Front-end code edit data:
-*-*-

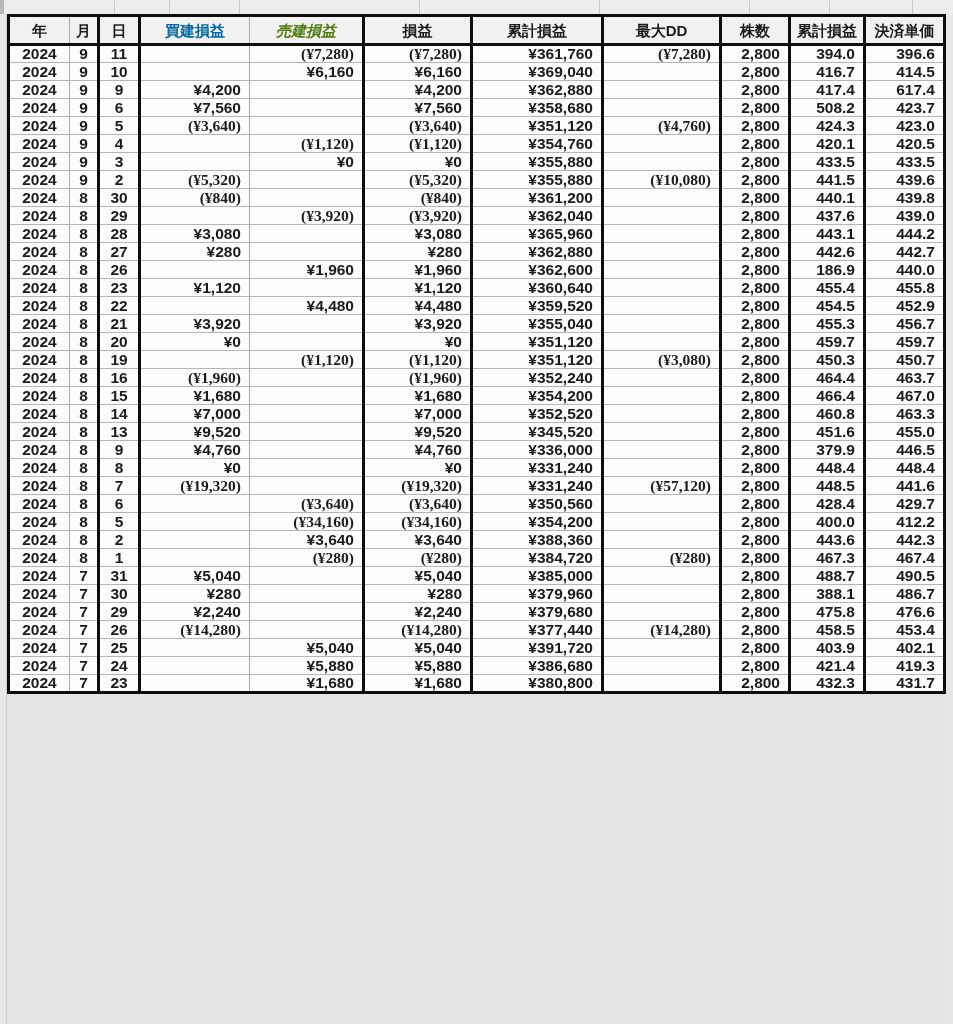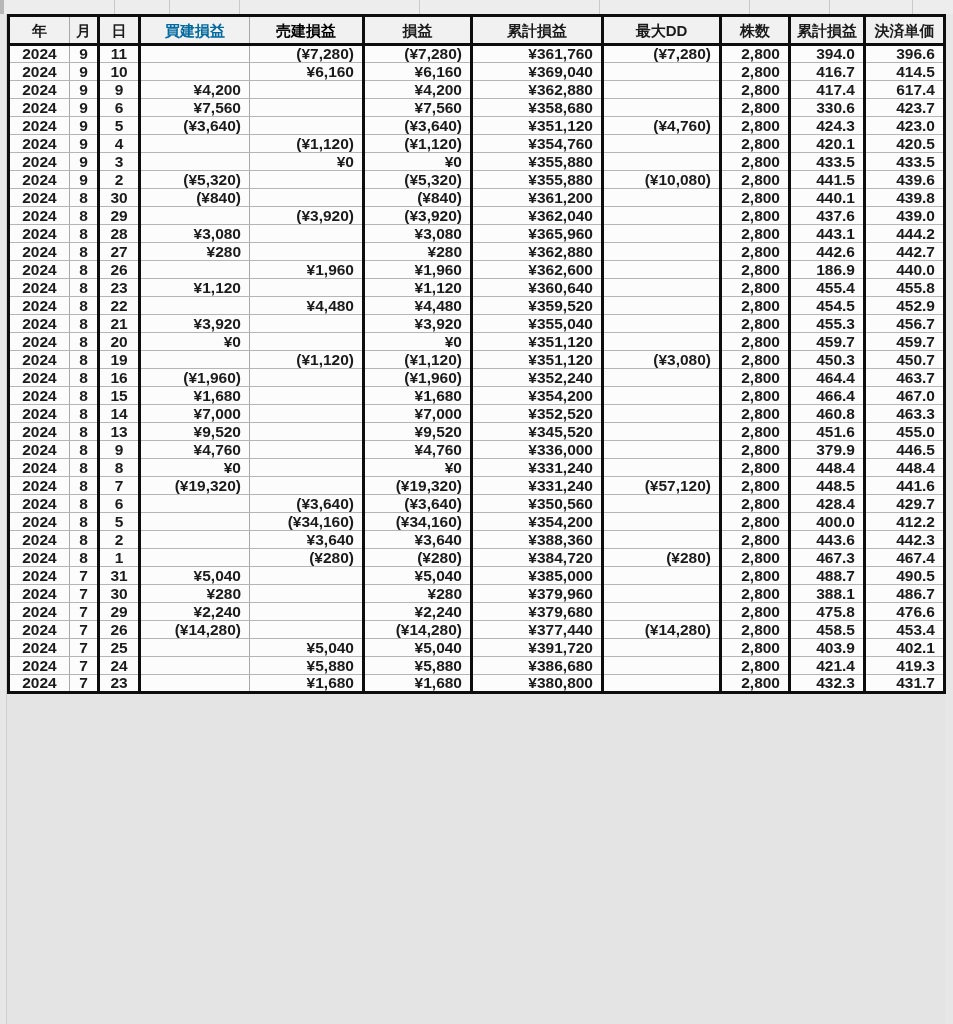--- a/index.html
+++ b/index.html
@@ -90,7 +90,7 @@
         <th class=" thick">月</th>
         <th class=" thick">日</th>
         <th class=" thin" style="color: #0369a1;">買建損益</th>
-        <th class=" thick" style="color: #000000;">売建損益</th>
+        <th class=" thick" style="color: #4d7c0f; font-style: italic;">売建損益</th>
         <th class=" thick">損益</th>
         <th class=" thick">累計損益</th>
         <th class=" thick">最大DD</th>

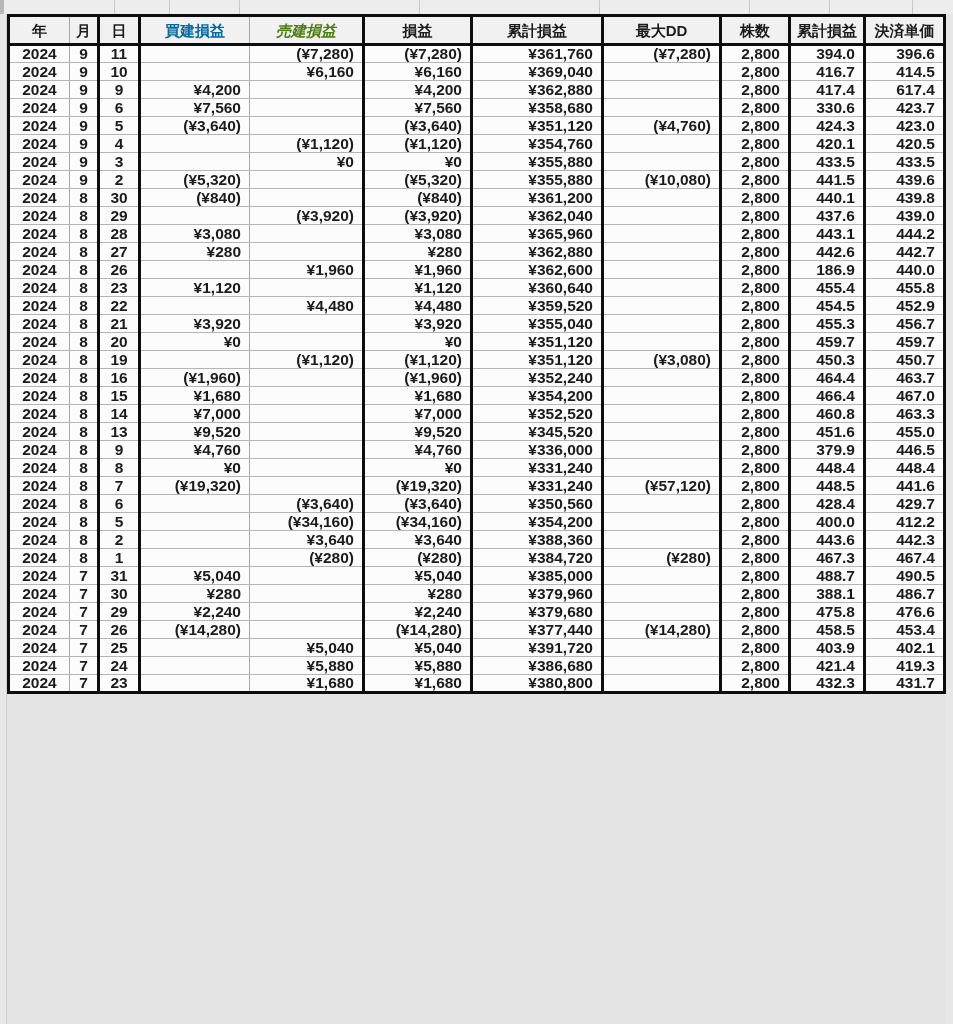--- a/index.html
+++ b/index.html
@@ -52,7 +52,7 @@
   .thin{border-right:1px solid #a8a8a8 !important;}
   .al-c{text-align:center;}
   .al-r{text-align:right;padding-right:8px !important;}
-  .neg{color:#e81212;}
+  .neg{color:#e81212;font-family:Liberation Serif, serif;}
 </style>
 </head>
 <body>

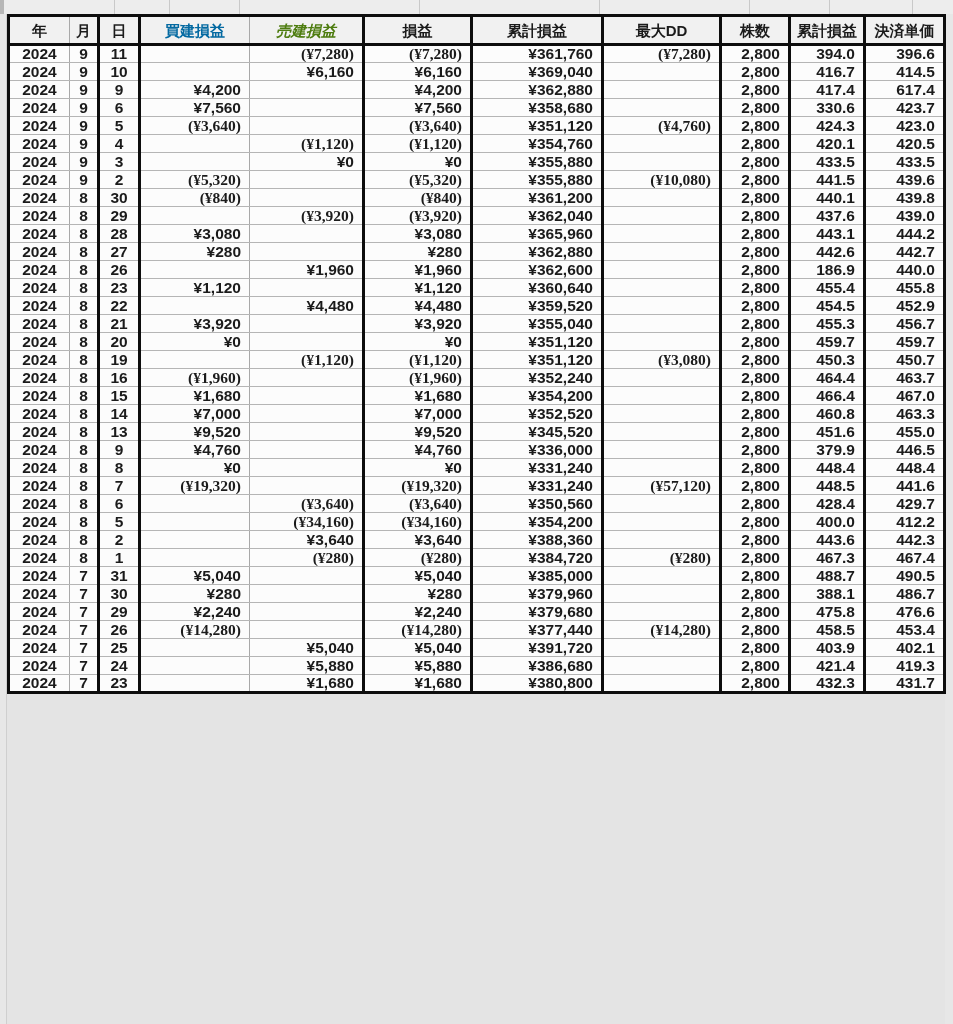--- a/index.html
+++ b/index.html
@@ -149,7 +149,7 @@
         <td class="al-r thick">¥358,680</td>
         <td class="al-r thick"></td>
         <td class="al-r thick">2,800</td>
-        <td class="al-r thick">330.6</td>
+        <td class="al-r thick">508.2</td>
         <td class="al-r b-right">423.7</td>
       </tr>
       <tr>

-*-*-

WORK ITEM —
In your copy, repeat the records above exactly and include no images.

RESPONSE TO THIS EXERCISE —
--- a/index.html
+++ b/index.html
@@ -90,7 +90,7 @@
         <th class=" thick">月</th>
         <th class=" thick">日</th>
         <th class=" thin" style="color: #0369a1;">買建損益</th>
-        <th class=" thick" style="color: #000000;">売建損益</th>
+        <th class=" thick" style="color: #4d7c0f; font-style: italic;">売建損益</th>
         <th class=" thick">損益</th>
         <th class=" thick">累計損益</th>
         <th class=" thick">最大DD</th>

--- a/index.html
+++ b/index.html
@@ -52,7 +52,7 @@
   .thin{border-right:1px solid #a8a8a8 !important;}
   .al-c{text-align:center;}
   .al-r{text-align:right;padding-right:8px !important;}
-  .neg{color:#e81212;}
+  .neg{color:#e81212;font-family:Liberation Serif, serif;}
 </style>
 </head>
 <body>

--- a/index.html
+++ b/index.html
@@ -149,7 +149,7 @@
         <td class="al-r thick">¥358,680</td>
         <td class="al-r thick"></td>
         <td class="al-r thick">2,800</td>
-        <td class="al-r thick">330.6</td>
+        <td class="al-r thick">508.2</td>
         <td class="al-r b-right">423.7</td>
       </tr>
       <tr>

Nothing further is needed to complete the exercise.